= Problem to work on =
What is needed is the exact text of each line in the listing below from the one with "y60jnn0y | platform: N64 -> VC" up to and including the one with "row order: id ascending -> platform ascending", and no pictures.

(Data provided begins)

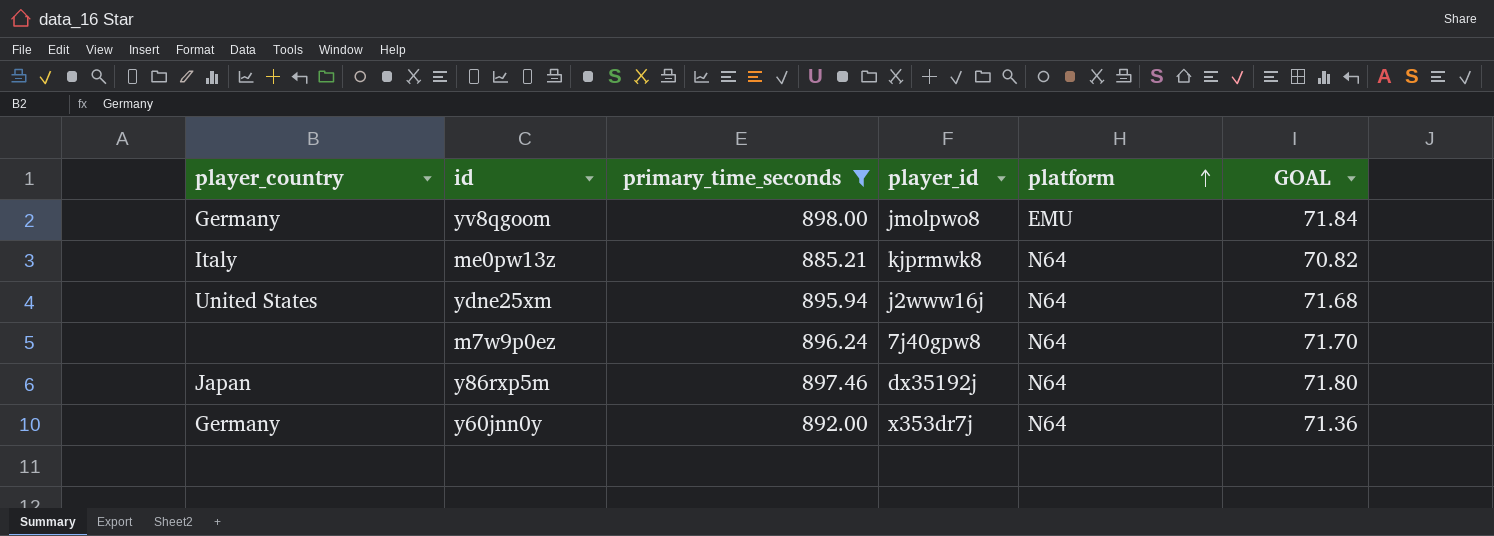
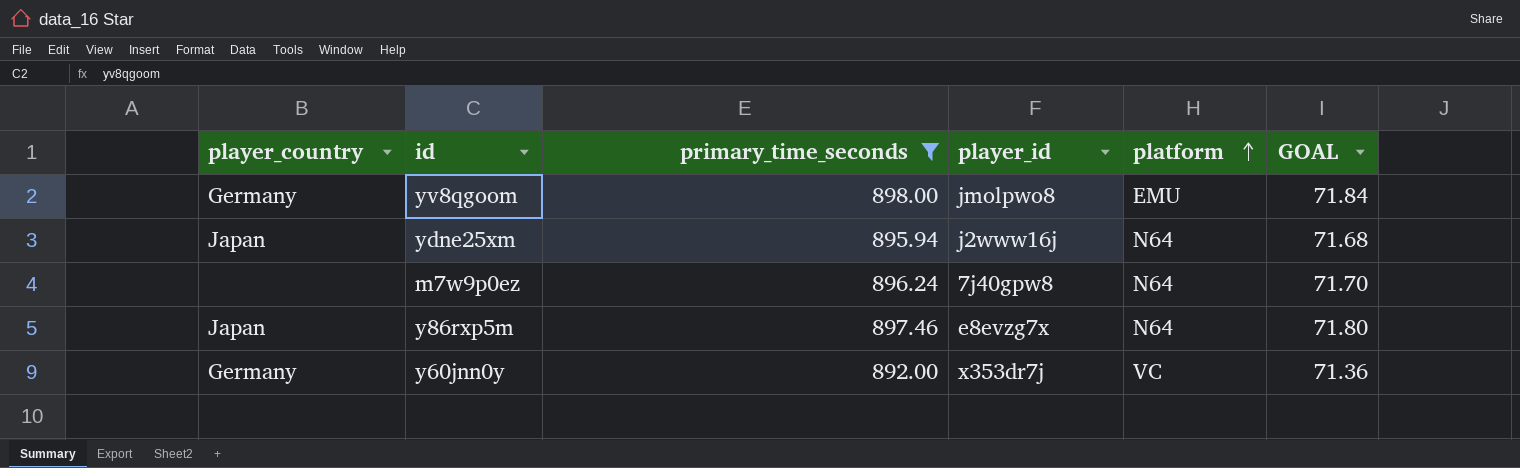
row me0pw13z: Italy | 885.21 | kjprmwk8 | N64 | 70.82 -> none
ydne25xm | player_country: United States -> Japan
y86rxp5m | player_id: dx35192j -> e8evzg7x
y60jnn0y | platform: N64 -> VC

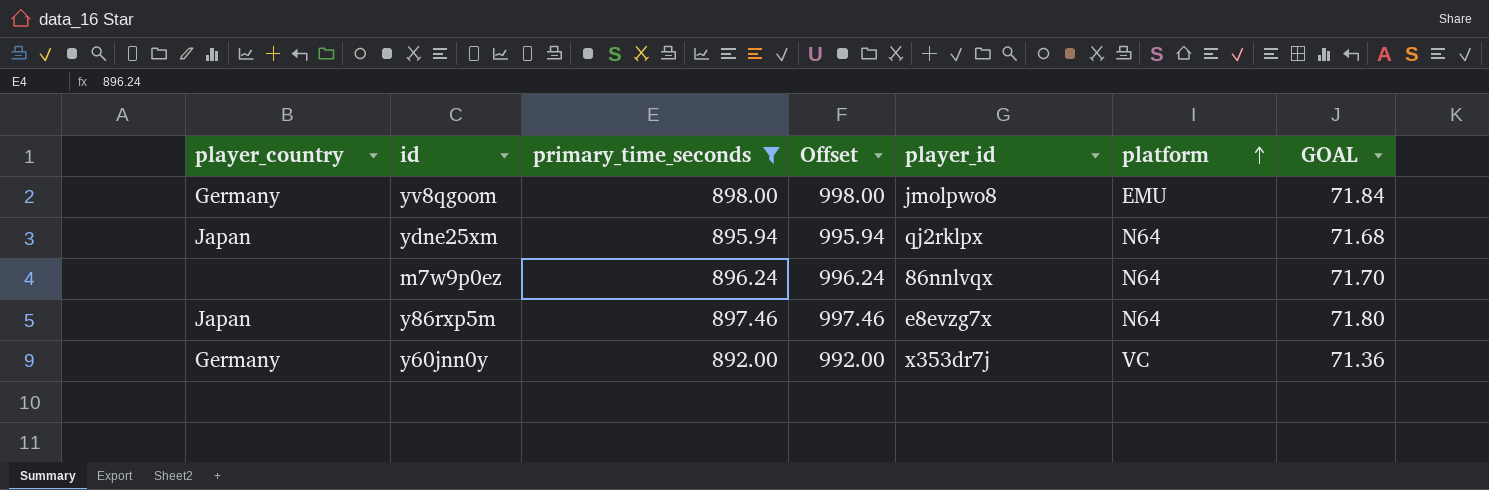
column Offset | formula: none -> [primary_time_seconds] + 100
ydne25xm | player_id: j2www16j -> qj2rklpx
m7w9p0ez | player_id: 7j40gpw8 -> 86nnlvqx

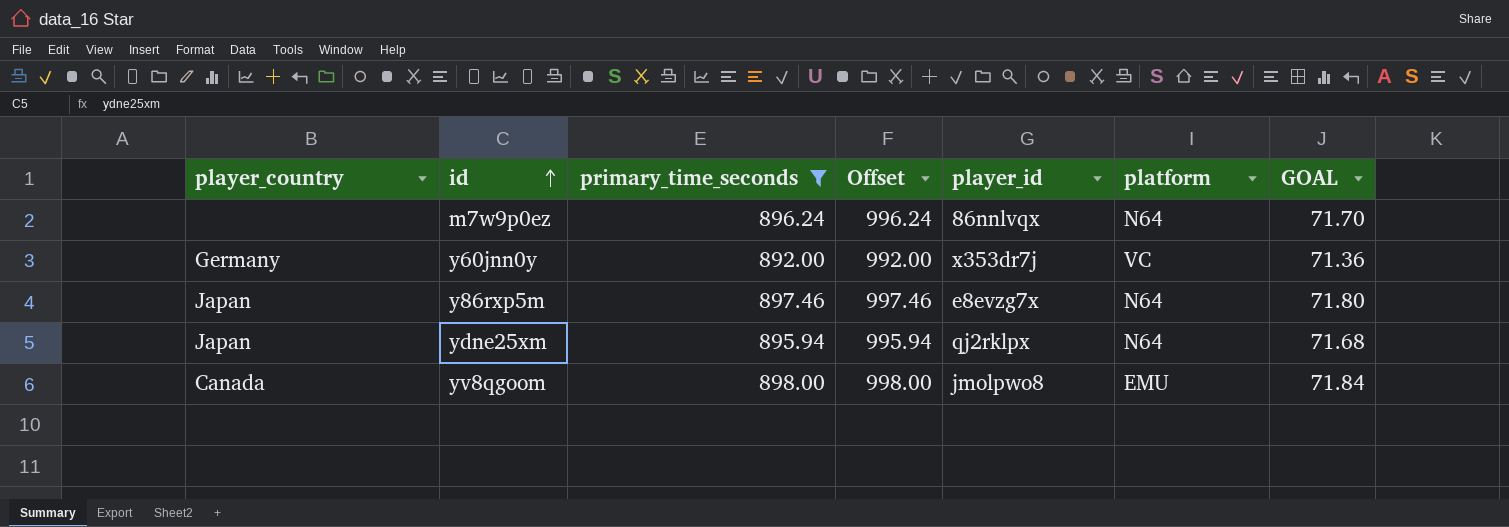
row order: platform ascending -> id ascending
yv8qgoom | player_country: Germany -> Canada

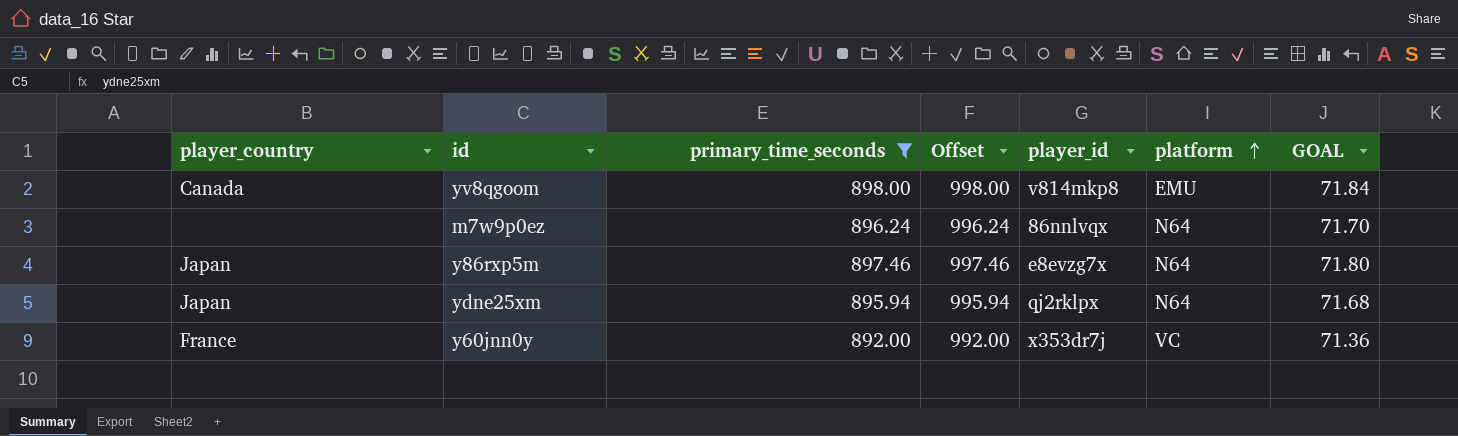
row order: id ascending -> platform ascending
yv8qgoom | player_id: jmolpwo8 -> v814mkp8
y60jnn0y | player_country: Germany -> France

(Data provided ends)
(Data provided begins)

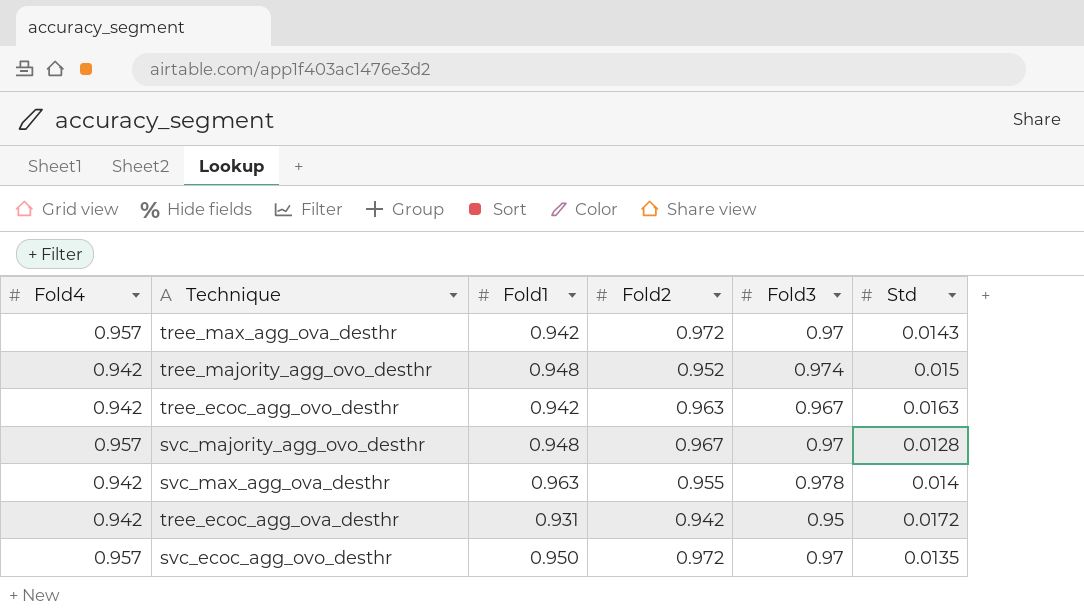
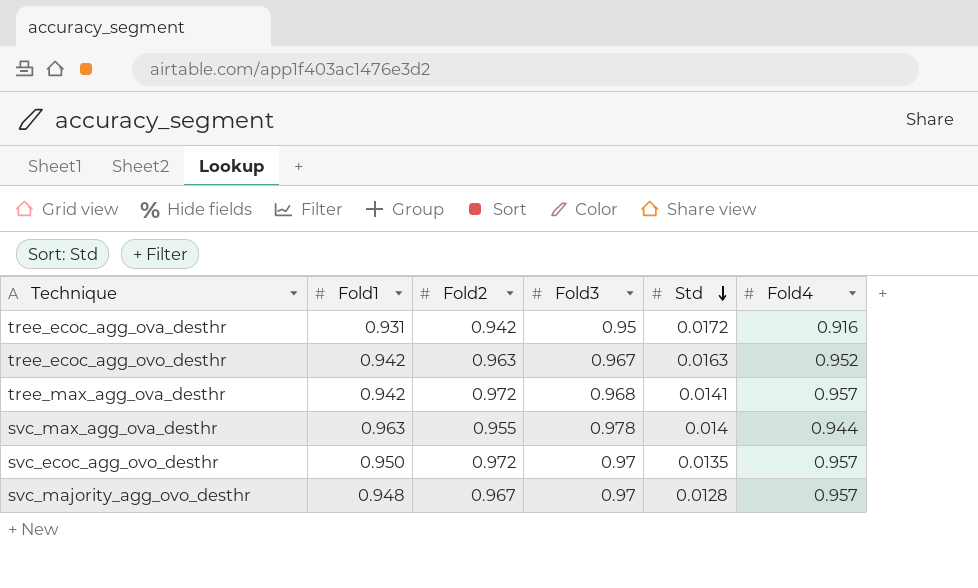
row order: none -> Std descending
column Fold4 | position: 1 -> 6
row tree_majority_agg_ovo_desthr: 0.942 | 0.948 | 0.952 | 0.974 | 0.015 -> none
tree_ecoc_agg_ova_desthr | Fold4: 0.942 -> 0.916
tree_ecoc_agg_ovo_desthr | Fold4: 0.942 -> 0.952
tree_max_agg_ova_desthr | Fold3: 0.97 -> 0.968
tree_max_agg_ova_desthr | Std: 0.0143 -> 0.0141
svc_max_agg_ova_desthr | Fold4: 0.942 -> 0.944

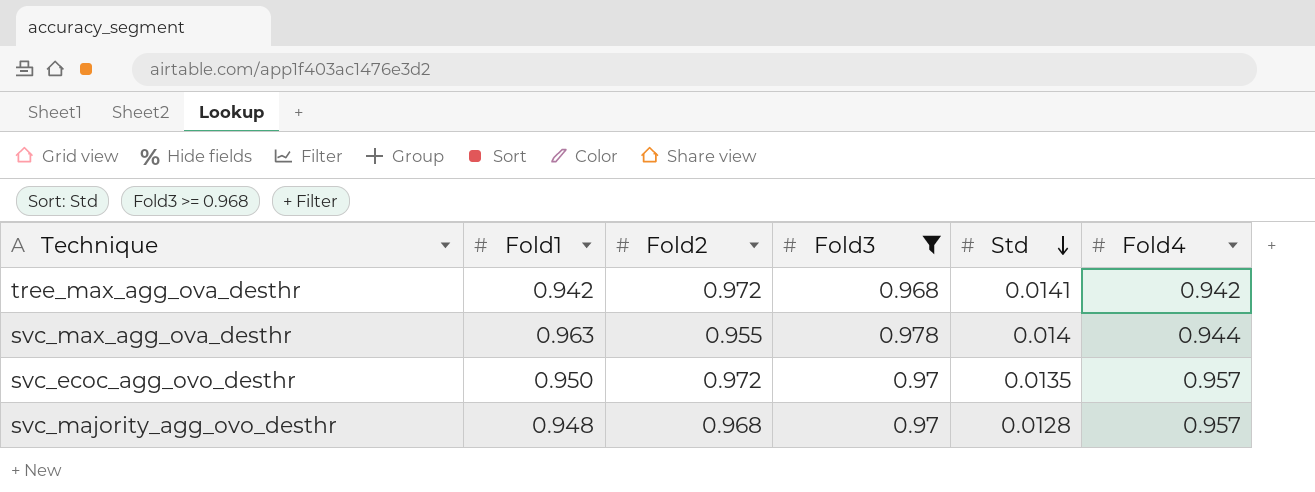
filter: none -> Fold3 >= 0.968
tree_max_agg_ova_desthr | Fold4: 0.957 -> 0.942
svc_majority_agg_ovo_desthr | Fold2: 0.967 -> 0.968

(Data provided ends)

= Solution for this task =
y60jnn0y | platform: N64 -> VC

column Offset | formula: none -> [primary_time_seconds] + 100
ydne25xm | player_id: j2www16j -> qj2rklpx
m7w9p0ez | player_id: 7j40gpw8 -> 86nnlvqx

row order: platform ascending -> id ascending
yv8qgoom | player_country: Germany -> Canada

row order: id ascending -> platform ascending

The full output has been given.